Ong has been in Senate custody since being cited in contempt for evasiveness in answering questions on over P8-billion PPE supply contracts won by Pharmally, a low-capital start-up.

Ong averted being transferred to Pasay City Jail at the last hearing  on September 24 after saying he would consider speaking in an executive session.

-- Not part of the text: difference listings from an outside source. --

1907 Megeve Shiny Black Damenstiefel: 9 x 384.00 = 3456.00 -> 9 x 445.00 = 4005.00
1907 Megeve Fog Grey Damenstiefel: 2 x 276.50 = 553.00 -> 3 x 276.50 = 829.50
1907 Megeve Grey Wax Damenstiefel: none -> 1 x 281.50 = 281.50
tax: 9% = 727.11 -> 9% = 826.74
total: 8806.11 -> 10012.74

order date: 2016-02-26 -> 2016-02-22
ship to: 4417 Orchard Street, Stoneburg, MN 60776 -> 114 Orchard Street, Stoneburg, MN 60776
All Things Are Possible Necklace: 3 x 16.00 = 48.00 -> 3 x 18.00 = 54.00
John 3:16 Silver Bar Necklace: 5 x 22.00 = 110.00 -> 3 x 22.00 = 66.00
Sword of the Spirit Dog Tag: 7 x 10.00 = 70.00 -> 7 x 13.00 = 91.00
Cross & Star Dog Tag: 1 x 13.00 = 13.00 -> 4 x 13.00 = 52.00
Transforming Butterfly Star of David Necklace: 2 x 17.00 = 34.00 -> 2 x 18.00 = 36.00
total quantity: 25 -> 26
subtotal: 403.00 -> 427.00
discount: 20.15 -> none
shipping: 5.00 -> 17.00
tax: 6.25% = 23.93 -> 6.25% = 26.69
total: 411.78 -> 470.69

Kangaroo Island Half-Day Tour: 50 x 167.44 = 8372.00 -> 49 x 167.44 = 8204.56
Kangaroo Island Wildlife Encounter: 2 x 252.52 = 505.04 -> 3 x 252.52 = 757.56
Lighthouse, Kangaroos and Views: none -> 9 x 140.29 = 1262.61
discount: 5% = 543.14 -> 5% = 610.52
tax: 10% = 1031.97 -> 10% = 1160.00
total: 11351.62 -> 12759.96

Earlier, Sen. Panfilo Lacson said Ong had sought permission to leave the Senate premises and go home to retrieve certain Pharmally documents, but was not granted permission. Lacson added that senators are aware Ong already has in his possession a USB containing all key information and documents on Pharmally.

Ong was first cited in contempt for refusing to provide further details of how newly incorporated Pharmally, which is not a manufacturer and is just a middleman with only P625,000 paid-up capital, secured the financing needed to deliver on its commitments to supply various PPE items, as well as Covid-19 test kits, to the DOH through PS-DBM.

In all, estimates of the total contracts bagged by Pharmally from PS-DBM was first estimated at over P8 billion, but later adjusted by some senators to P12 billion as they turned up more documents.

Ong only acknowledged later that Pharmally borrowed funds from former Duterte economic adviser Michael Yang, a Davao-based Chinese businessman, but declined to provide further details.

At the Blue Ribbon’s ninth hearing on Sept. 24, Yang refused to provide details of the origins of his wealth despite prodding by Blue Ribbon chairman Sen. Richard Gordon.

Ong is among Pharmally executives whom Gordon tagged as having bought multimillion-peso luxury cars, an indication, the senator said, that they rushed to enjoy the fruits of their controversial supply contracts at a time when government was scouring for funds for pandemic response.